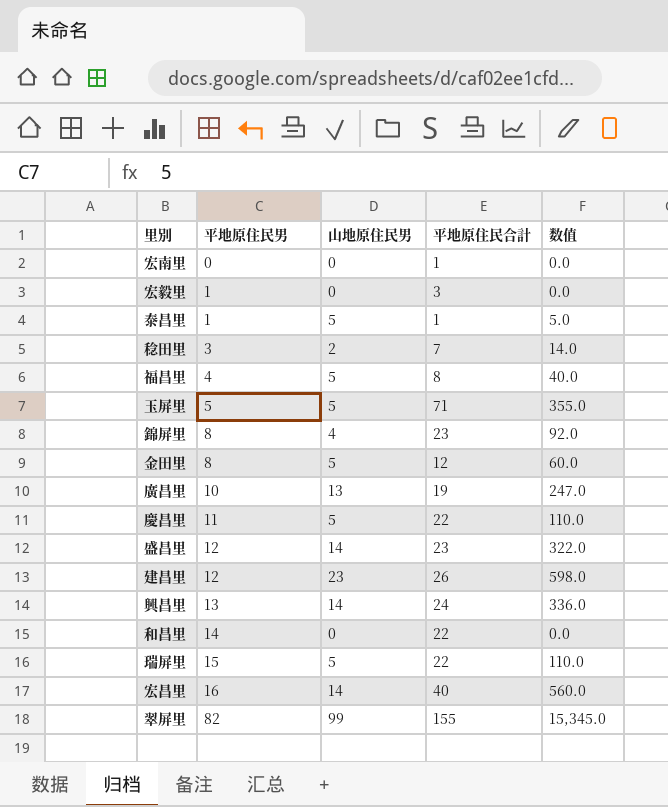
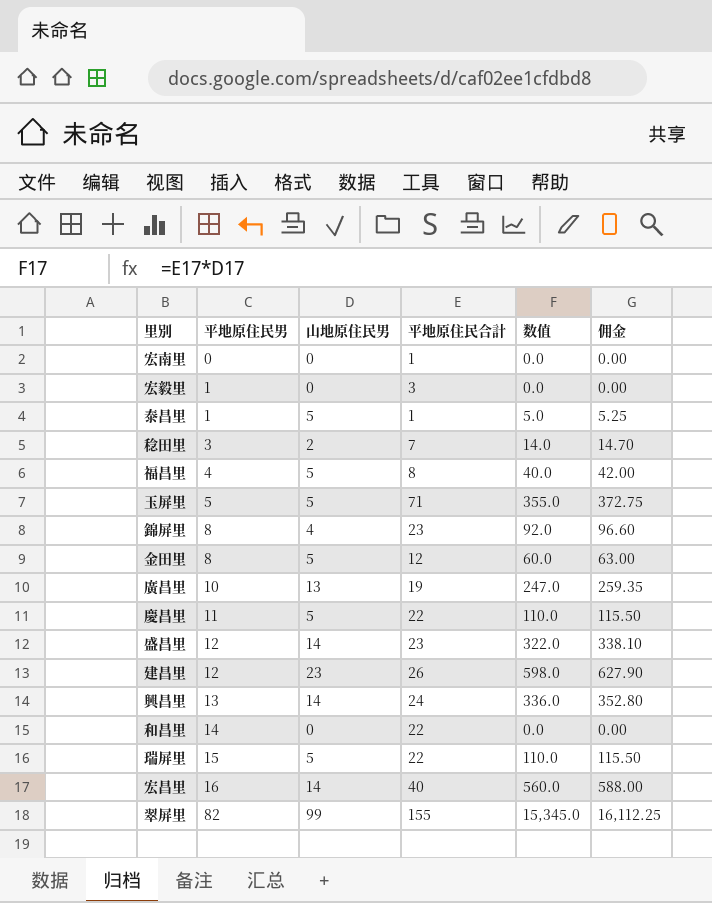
column 佣金 | formula: none -> [数值] * 1.05

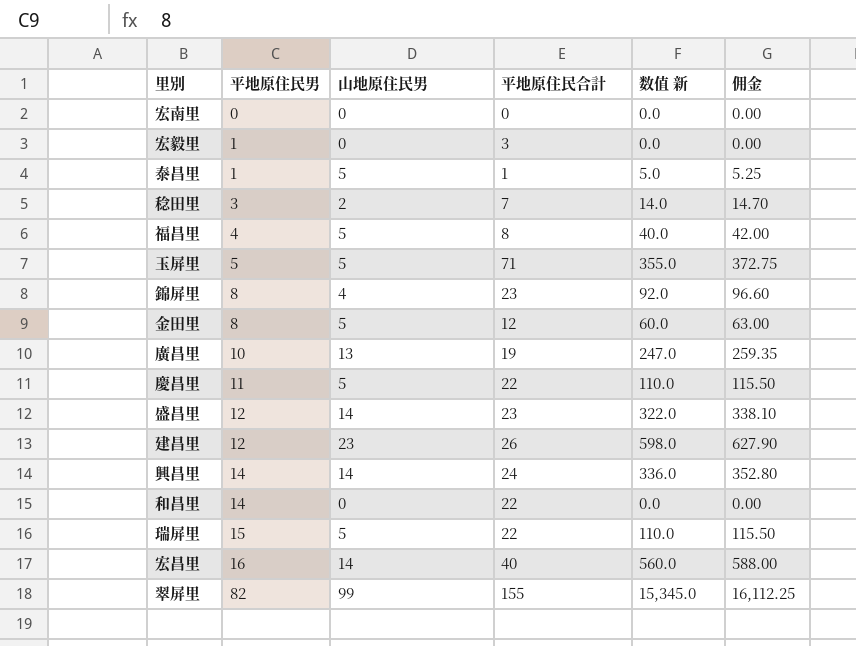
column name: 数值 -> 数值 新
宏南里 | 平地原住民合計: 1 -> 0
興昌里 | 平地原住民男: 13 -> 14

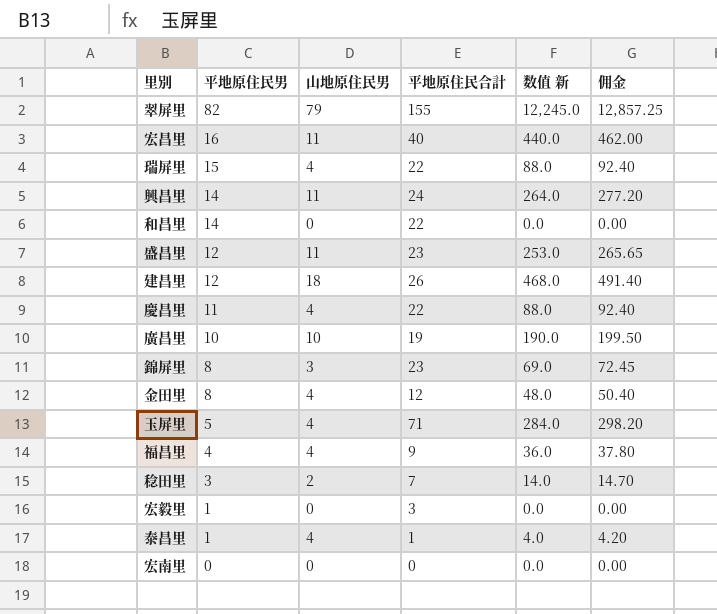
row order: 平地原住民男 ascending -> 平地原住民男 descending
翠屏里 | 山地原住民男: 99 -> 79
翠屏里 | 数值 新: 15,345.0 -> 12,245.0
翠屏里 | 佣金: 16,112.25 -> 12,857.25
宏昌里 | 山地原住民男: 14 -> 11
宏昌里 | 数值 新: 560.0 -> 440.0
宏昌里 | 佣金: 588.00 -> 462.00
瑞屏里 | 山地原住民男: 5 -> 4
瑞屏里 | 数值 新: 110.0 -> 88.0
瑞屏里 | 佣金: 115.50 -> 92.40
興昌里 | 山地原住民男: 14 -> 11
興昌里 | 数值 新: 336.0 -> 264.0
興昌里 | 佣金: 352.80 -> 277.20
盛昌里 | 山地原住民男: 14 -> 11
盛昌里 | 数值 新: 322.0 -> 253.0
盛昌里 | 佣金: 338.10 -> 265.65
建昌里 | 山地原住民男: 23 -> 18
建昌里 | 数值 新: 598.0 -> 468.0
建昌里 | 佣金: 627.90 -> 491.40
慶昌里 | 山地原住民男: 5 -> 4
慶昌里 | 数值 新: 110.0 -> 88.0
慶昌里 | 佣金: 115.50 -> 92.40
廣昌里 | 山地原住民男: 13 -> 10
廣昌里 | 数值 新: 247.0 -> 190.0
廣昌里 | 佣金: 259.35 -> 199.50
錦屏里 | 山地原住民男: 4 -> 3
錦屏里 | 数值 新: 92.0 -> 69.0
錦屏里 | 佣金: 96.60 -> 72.45
金田里 | 山地原住民男: 5 -> 4
金田里 | 数值 新: 60.0 -> 48.0
金田里 | 佣金: 63.00 -> 50.40
玉屏里 | 山地原住民男: 5 -> 4
玉屏里 | 数值 新: 355.0 -> 284.0
玉屏里 | 佣金: 372.75 -> 298.20
福昌里 | 山地原住民男: 5 -> 4
福昌里 | 平地原住民合計: 8 -> 9
福昌里 | 数值 新: 40.0 -> 36.0
福昌里 | 佣金: 42.00 -> 37.80
泰昌里 | 山地原住民男: 5 -> 4
泰昌里 | 数值 新: 5.0 -> 4.0
泰昌里 | 佣金: 5.25 -> 4.20

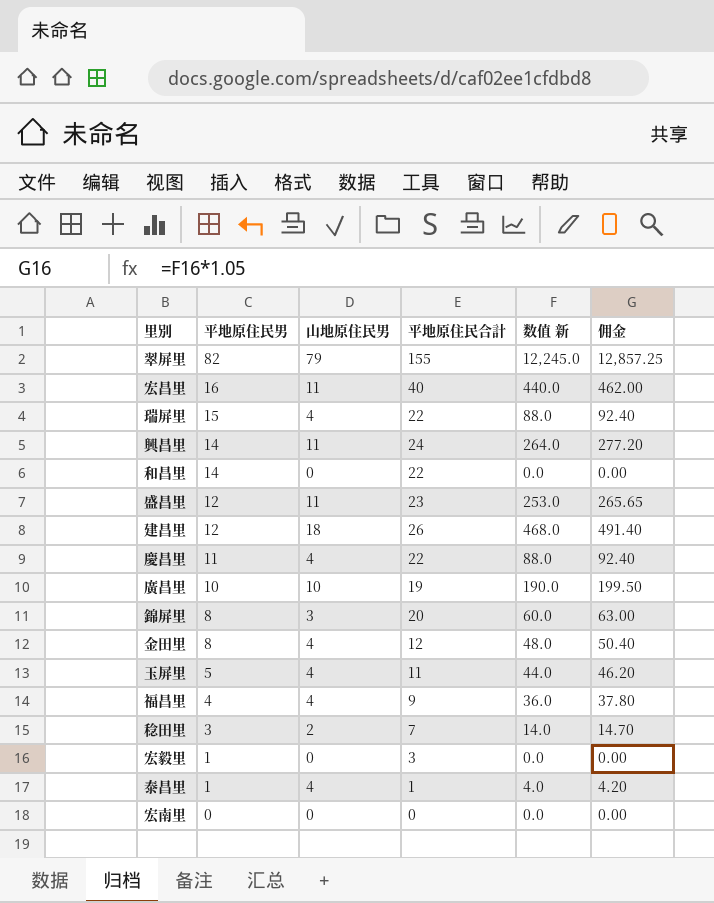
錦屏里 | 平地原住民合計: 23 -> 20
錦屏里 | 数值 新: 69.0 -> 60.0
錦屏里 | 佣金: 72.45 -> 63.00
玉屏里 | 平地原住民合計: 71 -> 11
玉屏里 | 数值 新: 284.0 -> 44.0
玉屏里 | 佣金: 298.20 -> 46.20

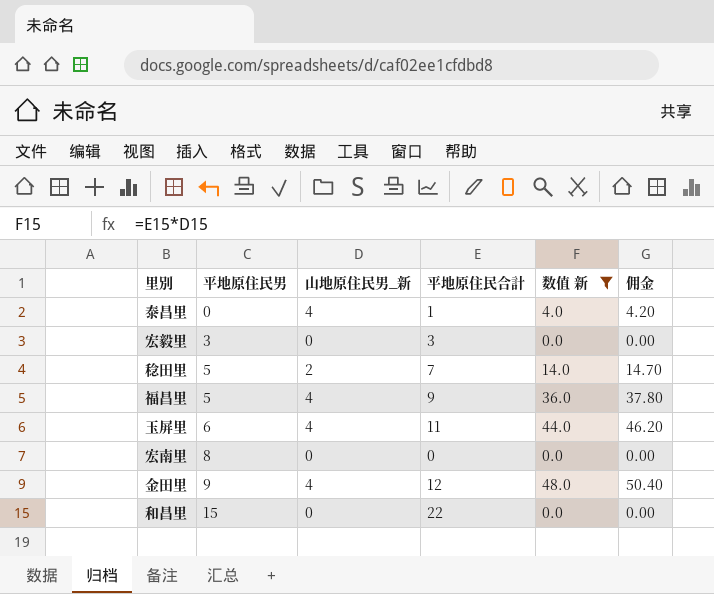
filter: none -> 数值 新 <= 48.0
row order: 平地原住民男 descending -> 平地原住民男 ascending
column name: 山地原住民男 -> 山地原住民男_新
泰昌里 | 平地原住民男: 1 -> 0
宏毅里 | 平地原住民男: 1 -> 3
稔田里 | 平地原住民男: 3 -> 5
福昌里 | 平地原住民男: 4 -> 5
玉屏里 | 平地原住民男: 5 -> 6
宏南里 | 平地原住民男: 0 -> 8
金田里 | 平地原住民男: 8 -> 9
和昌里 | 平地原住民男: 14 -> 15

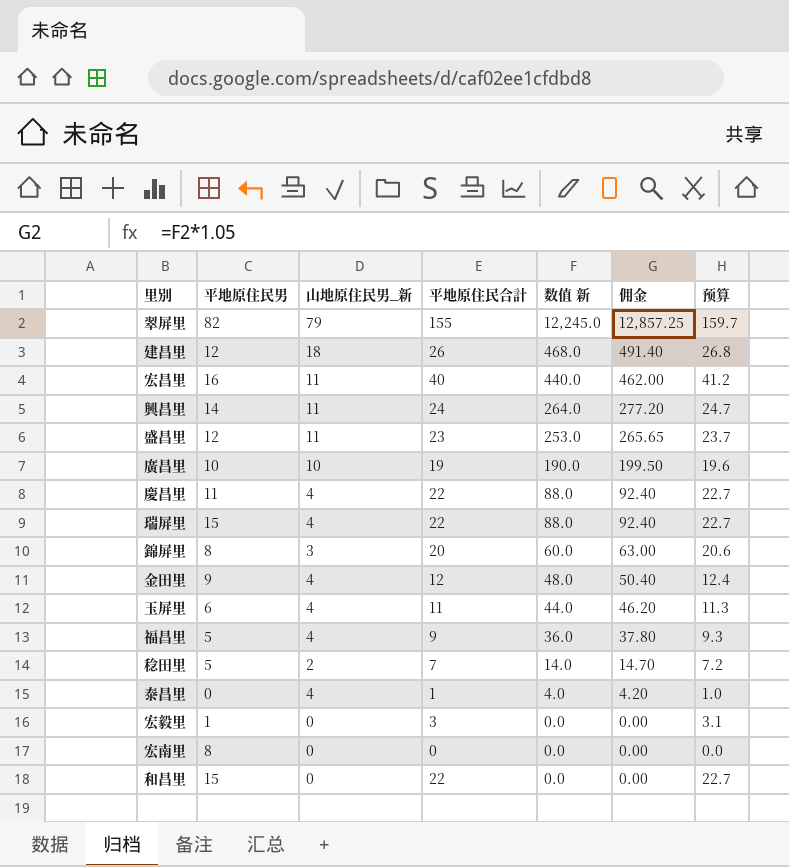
filter: 数值 新 <= 48.0 -> none
row order: 平地原住民男 ascending -> 数值 新 descending
column 预算 | formula: none -> [平地原住民合計] * 1.03
宏毅里 | 平地原住民男: 3 -> 1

ASSIGNMENT
Reproduce the whole listing above character for character; pictures do not belong in it.

WRITTEN RESPONSE
column 佣金 | formula: none -> [数值] * 1.05

column name: 数值 -> 数值 新
宏南里 | 平地原住民合計: 1 -> 0
興昌里 | 平地原住民男: 13 -> 14

row order: 平地原住民男 ascending -> 平地原住民男 descending
翠屏里 | 山地原住民男: 99 -> 79
翠屏里 | 数值 新: 15,345.0 -> 12,245.0
翠屏里 | 佣金: 16,112.25 -> 12,857.25
宏昌里 | 山地原住民男: 14 -> 11
宏昌里 | 数值 新: 560.0 -> 440.0
宏昌里 | 佣金: 588.00 -> 462.00
瑞屏里 | 山地原住民男: 5 -> 4
瑞屏里 | 数值 新: 110.0 -> 88.0
瑞屏里 | 佣金: 115.50 -> 92.40
興昌里 | 山地原住民男: 14 -> 11
興昌里 | 数值 新: 336.0 -> 264.0
興昌里 | 佣金: 352.80 -> 277.20
盛昌里 | 山地原住民男: 14 -> 11
盛昌里 | 数值 新: 322.0 -> 253.0
盛昌里 | 佣金: 338.10 -> 265.65
建昌里 | 山地原住民男: 23 -> 18
建昌里 | 数值 新: 598.0 -> 468.0
建昌里 | 佣金: 627.90 -> 491.40
慶昌里 | 山地原住民男: 5 -> 4
慶昌里 | 数值 新: 110.0 -> 88.0
慶昌里 | 佣金: 115.50 -> 92.40
廣昌里 | 山地原住民男: 13 -> 10
廣昌里 | 数值 新: 247.0 -> 190.0
廣昌里 | 佣金: 259.35 -> 199.50
錦屏里 | 山地原住民男: 4 -> 3
錦屏里 | 数值 新: 92.0 -> 69.0
錦屏里 | 佣金: 96.60 -> 72.45
金田里 | 山地原住民男: 5 -> 4
金田里 | 数值 新: 60.0 -> 48.0
金田里 | 佣金: 63.00 -> 50.40
玉屏里 | 山地原住民男: 5 -> 4
玉屏里 | 数值 新: 355.0 -> 284.0
玉屏里 | 佣金: 372.75 -> 298.20
福昌里 | 山地原住民男: 5 -> 4
福昌里 | 平地原住民合計: 8 -> 9
福昌里 | 数值 新: 40.0 -> 36.0
福昌里 | 佣金: 42.00 -> 37.80
泰昌里 | 山地原住民男: 5 -> 4
泰昌里 | 数值 新: 5.0 -> 4.0
泰昌里 | 佣金: 5.25 -> 4.20

錦屏里 | 平地原住民合計: 23 -> 20
錦屏里 | 数值 新: 69.0 -> 60.0
錦屏里 | 佣金: 72.45 -> 63.00
玉屏里 | 平地原住民合計: 71 -> 11
玉屏里 | 数值 新: 284.0 -> 44.0
玉屏里 | 佣金: 298.20 -> 46.20

filter: none -> 数值 新 <= 48.0
row order: 平地原住民男 descending -> 平地原住民男 ascending
column name: 山地原住民男 -> 山地原住民男_新
泰昌里 | 平地原住民男: 1 -> 0
宏毅里 | 平地原住民男: 1 -> 3
稔田里 | 平地原住民男: 3 -> 5
福昌里 | 平地原住民男: 4 -> 5
玉屏里 | 平地原住民男: 5 -> 6
宏南里 | 平地原住民男: 0 -> 8
金田里 | 平地原住民男: 8 -> 9
和昌里 | 平地原住民男: 14 -> 15

filter: 数值 新 <= 48.0 -> none
row order: 平地原住民男 ascending -> 数值 新 descending
column 预算 | formula: none -> [平地原住民合計] * 1.03
宏毅里 | 平地原住民男: 3 -> 1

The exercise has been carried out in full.